Democratising data – and doing federation for real
Looking back over the last few years, Whiting sees a pattern: “There was a move towards optimisation with data. Then there was a move to sharing data.” That has led to “products like data marketplaces, exchanges, and the ability to serve up data which is trusted, has value and is a reusable sense of information.”
Asked about the much-discussed idea of data federation, he argued that “curating trusted sources of information and making them available through government marketplaces or global marketplaces is, by its nature, creating federation.” The challenge now is less technical and more about adoption and use.

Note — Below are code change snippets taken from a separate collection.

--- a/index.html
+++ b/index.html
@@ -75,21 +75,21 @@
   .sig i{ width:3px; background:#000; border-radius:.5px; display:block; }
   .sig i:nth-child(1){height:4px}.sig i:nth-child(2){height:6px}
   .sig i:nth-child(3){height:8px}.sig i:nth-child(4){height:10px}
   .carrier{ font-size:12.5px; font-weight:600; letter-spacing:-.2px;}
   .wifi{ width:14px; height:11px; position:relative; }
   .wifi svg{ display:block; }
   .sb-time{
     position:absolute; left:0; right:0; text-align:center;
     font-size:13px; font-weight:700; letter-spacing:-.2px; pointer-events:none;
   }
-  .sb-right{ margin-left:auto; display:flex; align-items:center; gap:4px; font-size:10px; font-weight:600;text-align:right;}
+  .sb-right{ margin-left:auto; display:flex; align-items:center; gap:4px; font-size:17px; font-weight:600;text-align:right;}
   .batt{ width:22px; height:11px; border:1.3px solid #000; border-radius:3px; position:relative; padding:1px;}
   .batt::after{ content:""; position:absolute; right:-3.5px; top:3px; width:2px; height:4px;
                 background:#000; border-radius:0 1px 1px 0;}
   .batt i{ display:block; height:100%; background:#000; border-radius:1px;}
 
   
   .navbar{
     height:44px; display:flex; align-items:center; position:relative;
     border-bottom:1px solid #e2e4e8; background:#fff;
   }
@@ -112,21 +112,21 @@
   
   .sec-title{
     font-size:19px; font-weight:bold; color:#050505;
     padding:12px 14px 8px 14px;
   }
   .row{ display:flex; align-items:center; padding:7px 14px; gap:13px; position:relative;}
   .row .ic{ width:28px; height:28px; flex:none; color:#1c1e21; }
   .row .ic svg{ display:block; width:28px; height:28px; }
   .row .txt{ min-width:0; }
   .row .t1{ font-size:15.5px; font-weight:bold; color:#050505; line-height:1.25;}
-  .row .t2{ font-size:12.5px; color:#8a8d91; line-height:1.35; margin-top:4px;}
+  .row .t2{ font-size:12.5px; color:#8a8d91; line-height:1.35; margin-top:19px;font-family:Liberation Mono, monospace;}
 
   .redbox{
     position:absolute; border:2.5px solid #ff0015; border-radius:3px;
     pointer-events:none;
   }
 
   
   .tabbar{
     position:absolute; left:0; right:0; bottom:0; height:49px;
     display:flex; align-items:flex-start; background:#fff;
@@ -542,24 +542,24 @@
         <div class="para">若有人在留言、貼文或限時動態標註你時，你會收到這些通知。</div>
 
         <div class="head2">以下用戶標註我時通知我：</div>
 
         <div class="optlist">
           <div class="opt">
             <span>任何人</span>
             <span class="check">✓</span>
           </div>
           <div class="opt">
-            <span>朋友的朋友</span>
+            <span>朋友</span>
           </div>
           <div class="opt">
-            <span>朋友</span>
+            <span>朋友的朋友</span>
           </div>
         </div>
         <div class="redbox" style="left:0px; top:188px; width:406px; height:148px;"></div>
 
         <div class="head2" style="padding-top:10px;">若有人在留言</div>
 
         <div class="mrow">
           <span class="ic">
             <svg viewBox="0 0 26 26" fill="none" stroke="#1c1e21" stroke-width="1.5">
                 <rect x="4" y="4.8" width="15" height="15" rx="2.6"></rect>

Both panellists agreed that good sourcing is inherently multidisciplinary. “Data is a technical topic… but those people shouldn’t be the people understanding the problem,” said Sollazzo. In large organisations, “we have people who are experienced at certain types of policies… people who have worked on the frontline… people who understand the legal aspects of data sharing.”

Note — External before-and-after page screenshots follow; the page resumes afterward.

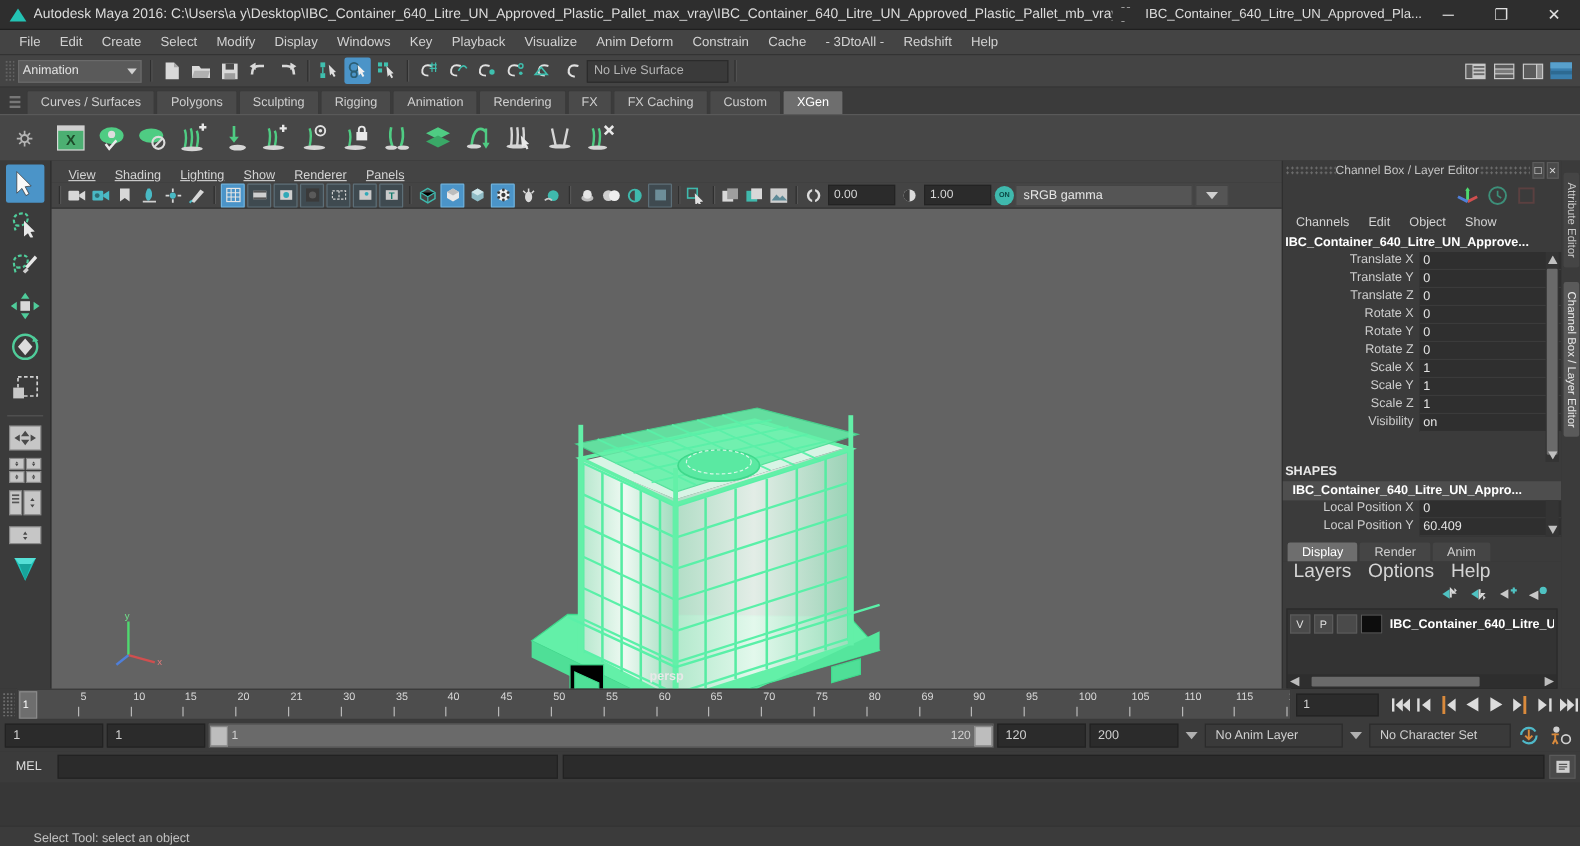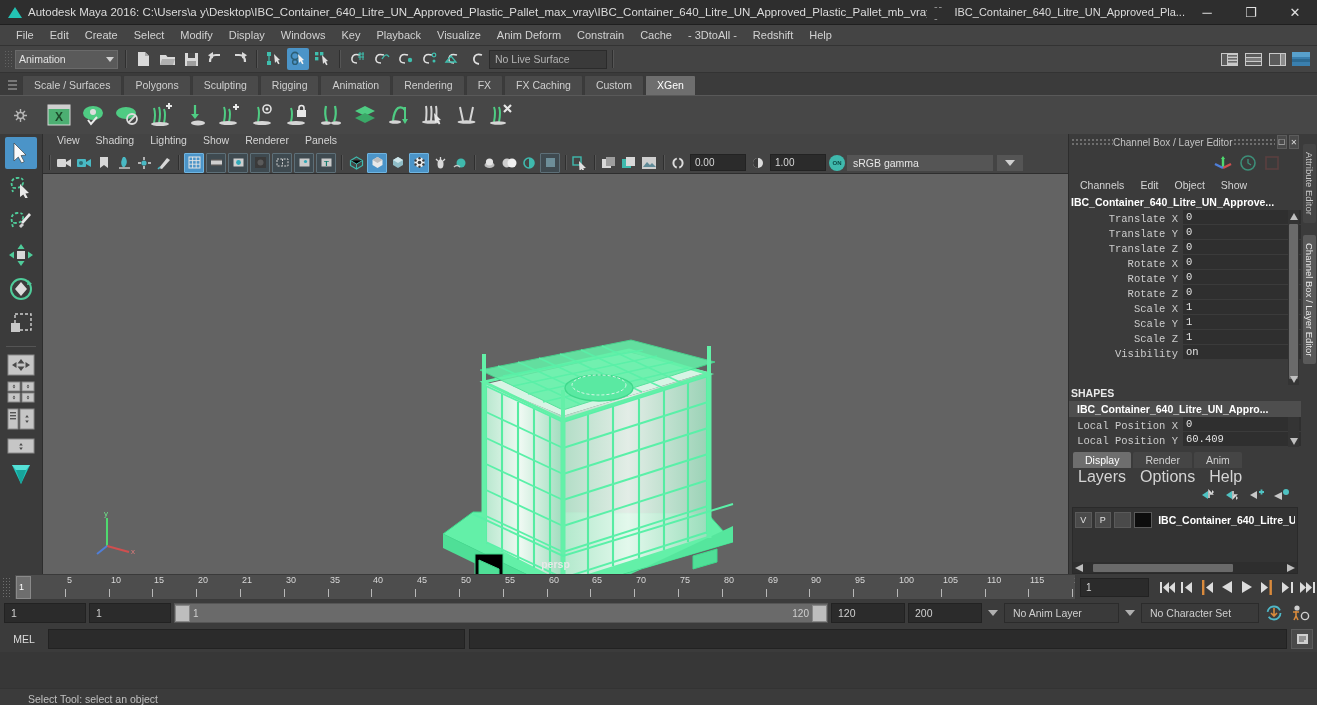--- a/index.html
+++ b/index.html
@@ -72,21 +72,21 @@
   .tbx{width:32px;height:32px;margin-bottom:2px;display:flex;align-items:center;
        justify-content:center;border-radius:2px;position:relative;}
   .tbx.sel{background:#4b94c8;}
   .tbx-sep{width:30px;height:1px;background:#555;margin:5px 0 6px;}
   .tbx-sm{width:34px;height:24px;margin-bottom:3px;display:flex;align-items:center;
        justify-content:center;}
 
   
   .vp-wrap{flex:1;display:flex;flex-direction:column;background:#373737;
            border-left:1px solid #2d2d2d;border-right:1px solid #2d2d2d;}
-  .vp-menu{height:18px;background:#444;display:flex;align-items:flex-start;padding-left:6px;}
+  .vp-menu{height:18px;background:#444;display:flex;align-items:flex-end;padding-left:6px;text-decoration:underline;}
   .vp-menu .mi{padding:0 8px;font-size:10.5px;color:#d4d4d4;}
   .vp-tools{height:21px;background:#444;display:flex;align-items:center;
             padding-left:2px;border-bottom:1px solid #2e2e2e;}
   .vt{width:18px;height:18px;display:flex;align-items:center;justify-content:center;
       position:relative;margin:0 1px;}
   .vt.box{border:1px solid #5d6f78;background:#3f4a50;border-radius:1px;}
   .vt.on{background:#4b94c8;border-color:#6fb4e0;}
   .vsep{width:1px;height:15px;background:#2f2f2f;margin:0 4px;box-shadow:1px 0 0 #555;}
   .numfld{width:50px;height:15px;background:#2b2b2b;border:1px solid #232323;
           color:#d8d8d8;font-size:10px;display:flex;align-items:center;
@@ -111,21 +111,21 @@
   .cbx{width:13px;height:12px;border:1px solid #5c5c5c;background:#4a4a4a;
        display:flex;align-items:center;justify-content:center;font-size:8px;
        color:#d8d8d8;margin-left:2px;}
   .cb-ico-row{height:26px;display:flex;align-items:center;justify-content:flex-end;
        padding-right:20px;gap:6px;}
   .cb-menu{height:18px;display:flex;align-items:center;padding-left:4px;gap:2px;}
   .cb-menu .mi{padding:0 7px;font-size:10.5px;color:#d4d4d4;}
   .cb-obj{font-size:10.5px;color:#ffffff;font-weight:bold;padding:2px 0 2px 2px;
           white-space:nowrap;overflow:hidden;}
   .chanlist{position:relative;}
-  .chanrow{display:flex;height:15px;align-items:flex-end;font-family:Liberation Mono, monospace;}
+  .chanrow{display:flex;height:15px;align-items:flex-start;}
   .chanrow .lbl{flex:1;text-align:right;padding-right:5px;font-size:10.5px;color:#cdcdcd;
        white-space:nowrap;}
   .chanrow .val{width:115px;height:14px;background:#2f2f2f;font-size:10.5px;
        color:#e4e4e4;padding-left:3px;display:flex;align-items:center;
        border-bottom:1px solid #3b3b3b;}
   .shapes-hdr{font-size:10.5px;font-weight:bold;color:#e8e8e8;padding:2px 0 2px 2px;}
   .shape-name{font-size:10.5px;font-weight:bold;color:#ffffff;background:#4e4e4e;
        padding:2px 0 2px 8px;white-space:nowrap;overflow:hidden;}
   .cb-scroll{position:absolute;right:2px;top:0;width:11px;bottom:0;background:#343434;}
   .cb-scroll .thumb{position:absolute;left:1px;right:1px;top:14px;height:155px;
@@ -379,21 +379,21 @@
     </div>
   </div>
 
   <div class="shelftabs">
     <div class="shelf-grip">
         <i></i>
         <i></i>
         <i></i>
       </div>
     <div id="shelftabs" style="display:flex;align-items:flex-end;">
-        <div class="stab">Scale / Surfaces</div>
+        <div class="stab">Curves / Surfaces</div>
         <div class="stab">Polygons</div>
         <div class="stab">Sculpting</div>
         <div class="stab">Rigging</div>
         <div class="stab">Animation</div>
         <div class="stab">Rendering</div>
         <div class="stab">FX</div>
         <div class="stab">FX Caching</div>
         <div class="stab">Custom</div>
         <div class="stab active">XGen</div>
       </div>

For Whiting, one personal non-negotiable is mindset: “We need digital expertise capability, but we also need curiosity… If you haven’t got any curiosity, you lose the passion.”

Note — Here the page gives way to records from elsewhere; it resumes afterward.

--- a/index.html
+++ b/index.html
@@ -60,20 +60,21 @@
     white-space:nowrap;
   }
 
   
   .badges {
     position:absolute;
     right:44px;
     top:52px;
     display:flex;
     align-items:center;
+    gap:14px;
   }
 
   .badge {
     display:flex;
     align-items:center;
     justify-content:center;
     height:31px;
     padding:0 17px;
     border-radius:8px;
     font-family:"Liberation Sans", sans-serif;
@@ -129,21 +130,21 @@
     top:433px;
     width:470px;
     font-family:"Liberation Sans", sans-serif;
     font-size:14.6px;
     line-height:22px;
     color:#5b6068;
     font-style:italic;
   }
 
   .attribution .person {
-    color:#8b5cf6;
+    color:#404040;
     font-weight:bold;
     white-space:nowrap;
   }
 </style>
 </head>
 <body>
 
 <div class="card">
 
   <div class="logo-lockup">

AI readiness: don’t create tomorrow’s technical debt
No panel on data in 2025 can avoid AI, and this one was no exception.
Whiting framed the issue as “AI readiness”: “Are organisations ready to deploy AI safely? Is their data trusted? Have they got the right processes?” He linked this back to GDPR as a foundation, but argued that organisations also need to understand “how well governed data is, how you understand its lineage, that whatever solutions you’re bringing in aren’t creating technical debt for the future.”
“With AI, we’ve really hit the accelerator, and things are moving so fast,” he said. That means leaders must “architect and design solutions that are ahead of the curve for tomorrow, otherwise you’re just creating technical debt for the future.”
Sollazzo stressed that many basic principles still apply. AI, he argued, “cannot be realised without measuring and doing things as we would do for any other entity.” He also highlighted a classic public sector issue: “Business data that is collected for one purpose doesn’t necessarily fit another.” That makes responsible reuse for AI a design problem, not a quick win.
Above all, modern data sourcing must remember who it is for. “We need to make sure that the benefit is accessible by the public as well as the organisation,” said Sollazzo.
Added Whiting: “The end is that we deliver valuable services for UK taxpayers and citizens.”